MORE THAN YELLOWSTONE TO LOVE IN MONTANA
The Blackfeet Indian Reservation rolls across the plains just east of Glacier National Park. There’s a hotel and casino. There are gas stations, a few eateries and a museum to learn about the culture and history of the people who have occupied the territory long before the arrival of the US Cavalry.
These days, hordes of modern-day visitors roll into the nearby mountains, but little of the money they spend ends up in the business tills of the reservation’s communities.
While Montana, US, might be known internationally for recreational jewels such as Glacier and Yellowstone national parks, Native Americans say the state needs to do more to develop and promote its vast tribal lands as tourist destinations.
Some politicians want the state to invest more into drawing visitors to places of historical and cultural importance to the state’s Indian tribes – not only to spark entrepreneurship but also help outsiders better understand Native Americans.

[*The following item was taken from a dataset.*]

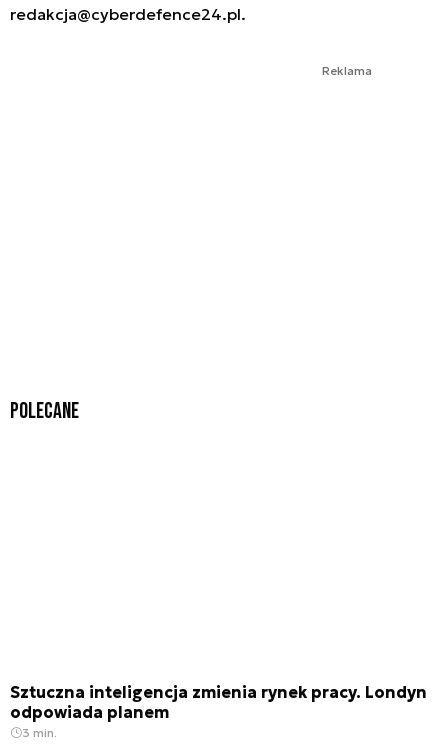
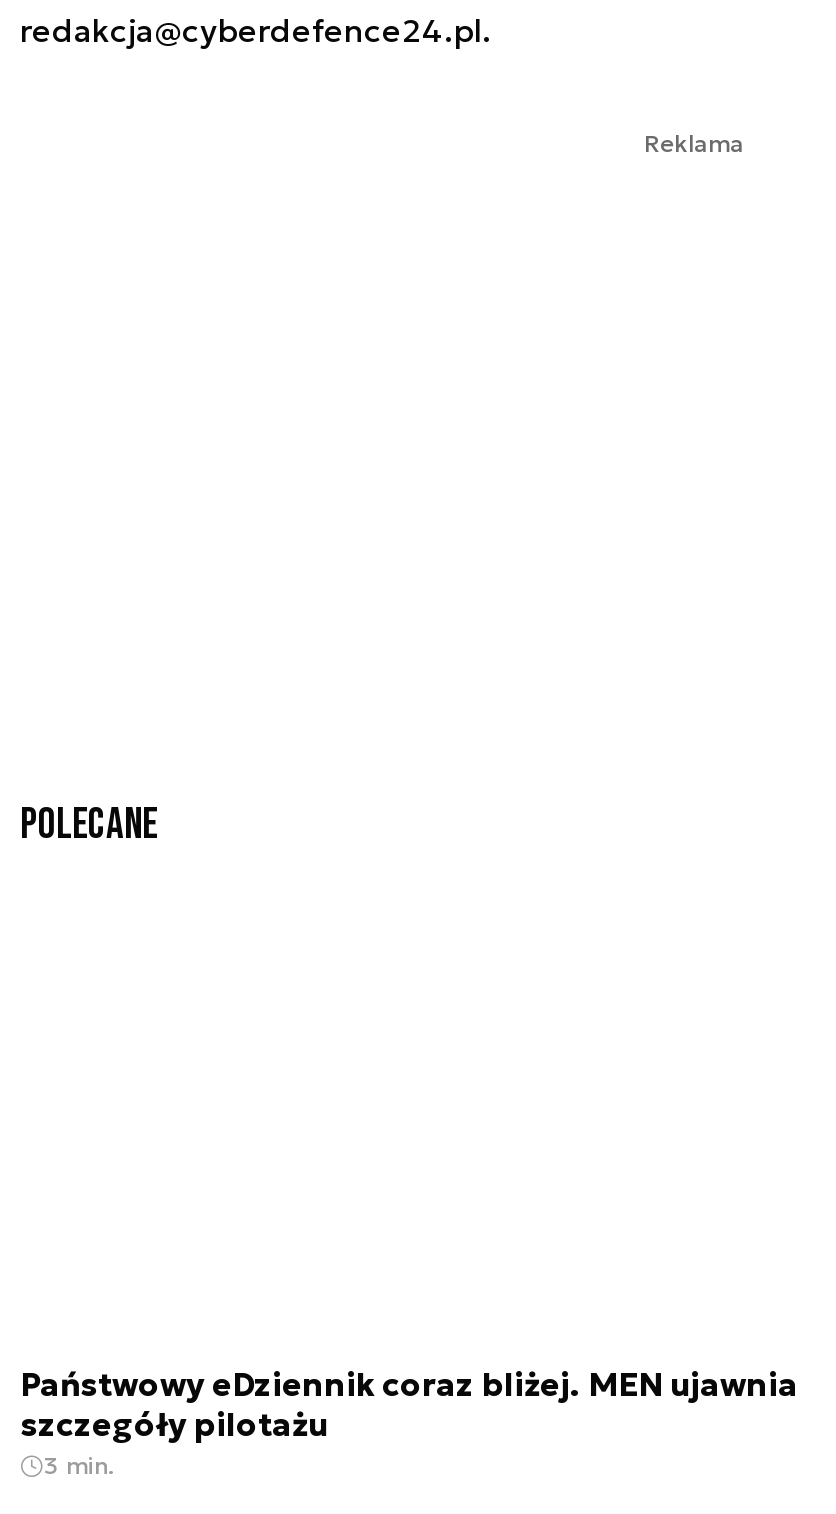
[10,682,427,722] Sztuczna inteligencja zmienia rynek pracy. Londyn | odpowiada planem -> [20,1364,798,1444] Państwowy eDziennik coraz bliżej. MEN ujawnia | szczegóły pilotażu

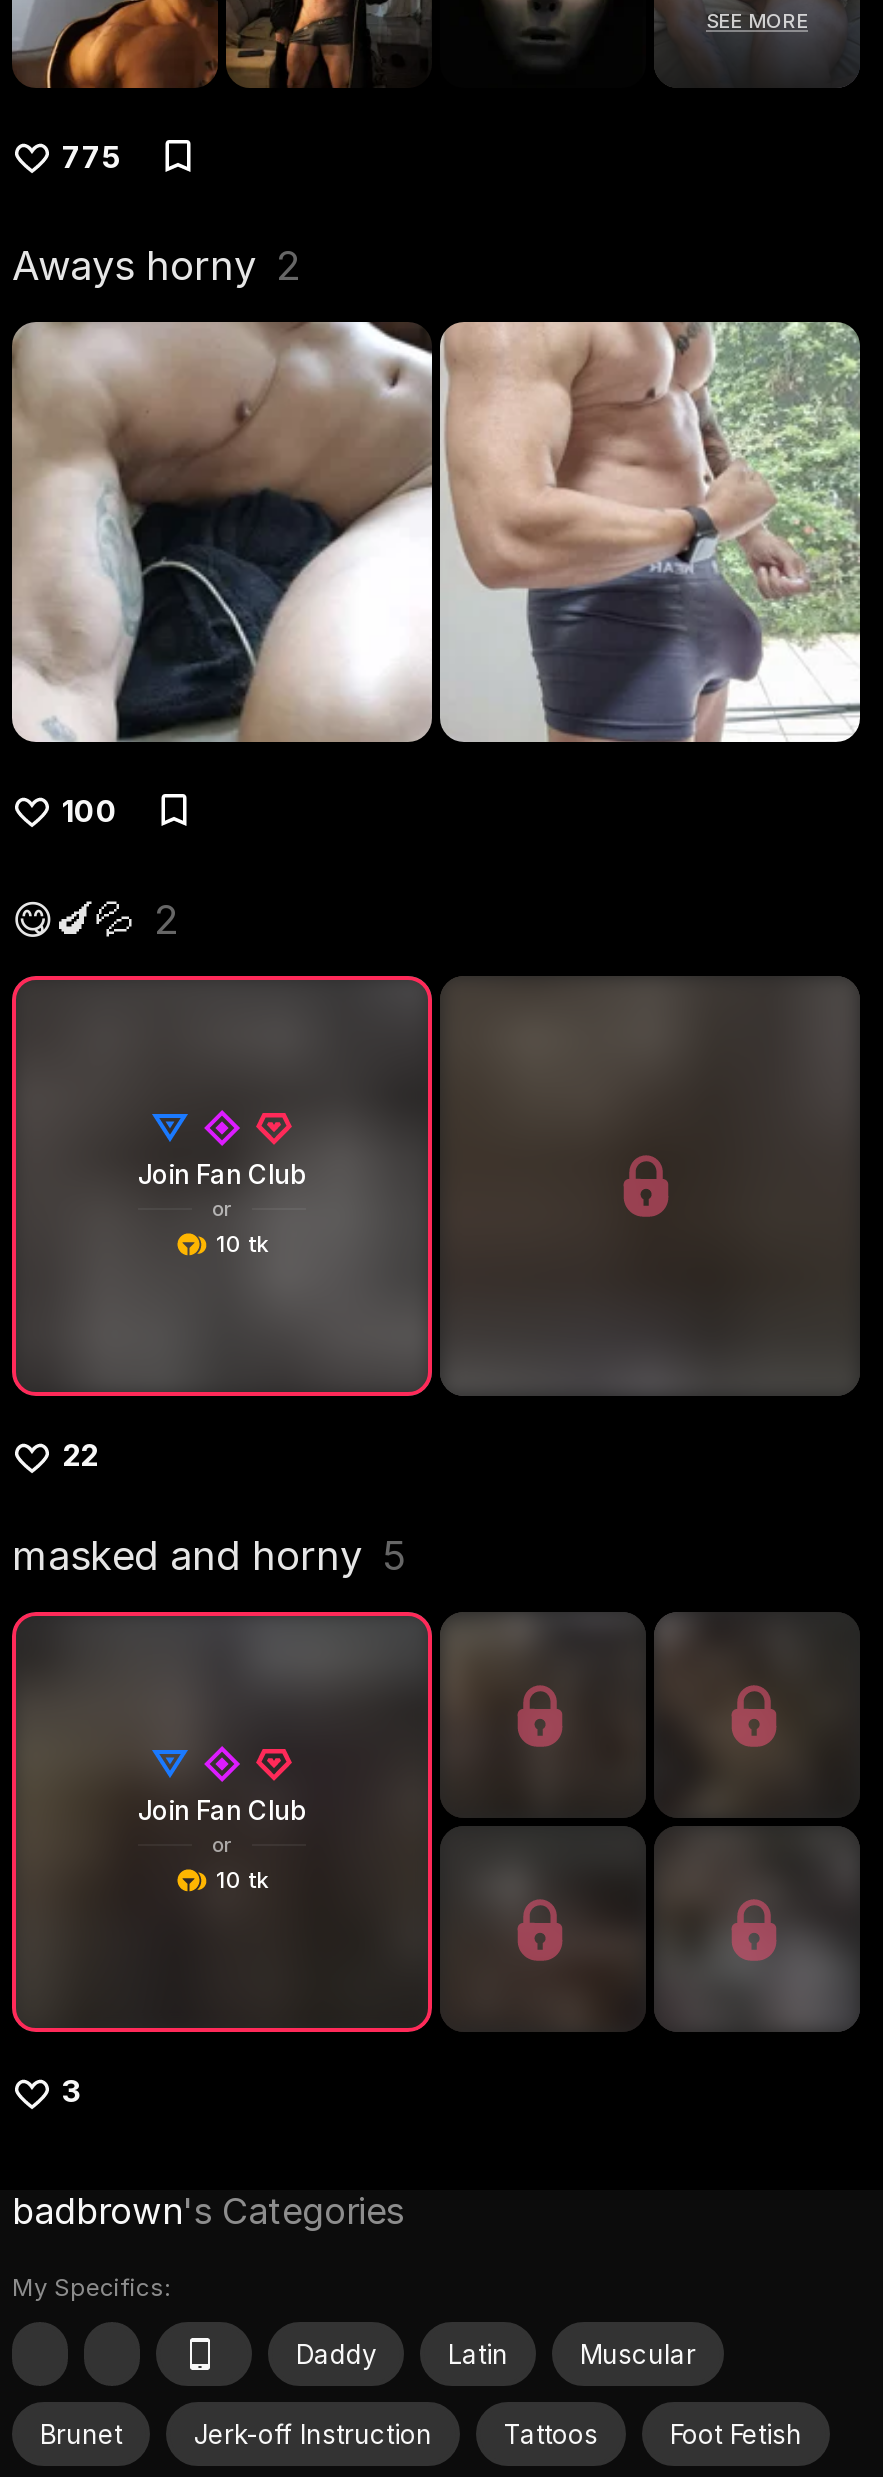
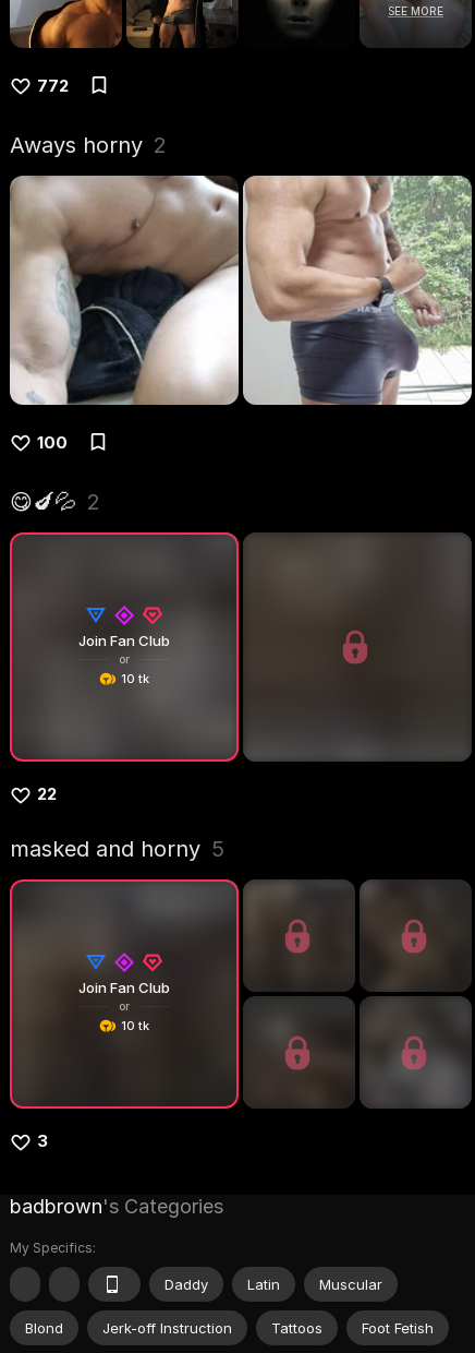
[62,137,122,175] 775 -> [37,75,69,95] 772
[40,2417,122,2449] Brunet -> [25,1319,63,1336] Blond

“Folks want to come, and they want to see Native American people, and see our culture, and learn about our history.
“I think that’s going to create income when they come flying in,” says state Senator Lea Whitford, who represents Browning and the Blackfeet Indian Reservation.
Tourism is one of the Montana’s most important and lucrative industries, generating more than $US4 billion ($A5.3 billion) annually from 12.3 million visitors and supporting nearly 55,000 jobs.
Little of that money or jobs go to the state’s tribal members.
Ms Whitford and other members of the Legislature’s Native American caucus want improved representation on the state’s tourism advisory council, which she says might not be aware of the potential for cultural tourism. They also want a sliver of money generated by lodging facility taxes to go toward tribal economic development.
To be sure, many of Montana’s Native American communities lack the infrastructure – like hotels, restaurants and well-developed attractions and amenities – to begin marketing themselves as tourist attractions. But tribes haven’t received much help to identify and develop opportunities, says Sharon Stewart-Peregoy from the Crow Indian Reservation.
They say it would be a modest step toward incubating entrepreneurship on tribal and help combat the rampant joblessness on the state’s seven Indian reservations.
“Everything seems to be about Yellowstone and Glacier,” Ms Stewart-Peregoy says.
“But there’s other places like Little Bighorn Battlefield and other historical places, which have stories to tell – and should be told – but can’t be fully appreciated because the spotlight isn’t there.”
The battlefield marks the site of one the last clashes between the US Army’s 7th Cavalry and the Sioux and Cheyenne Indians.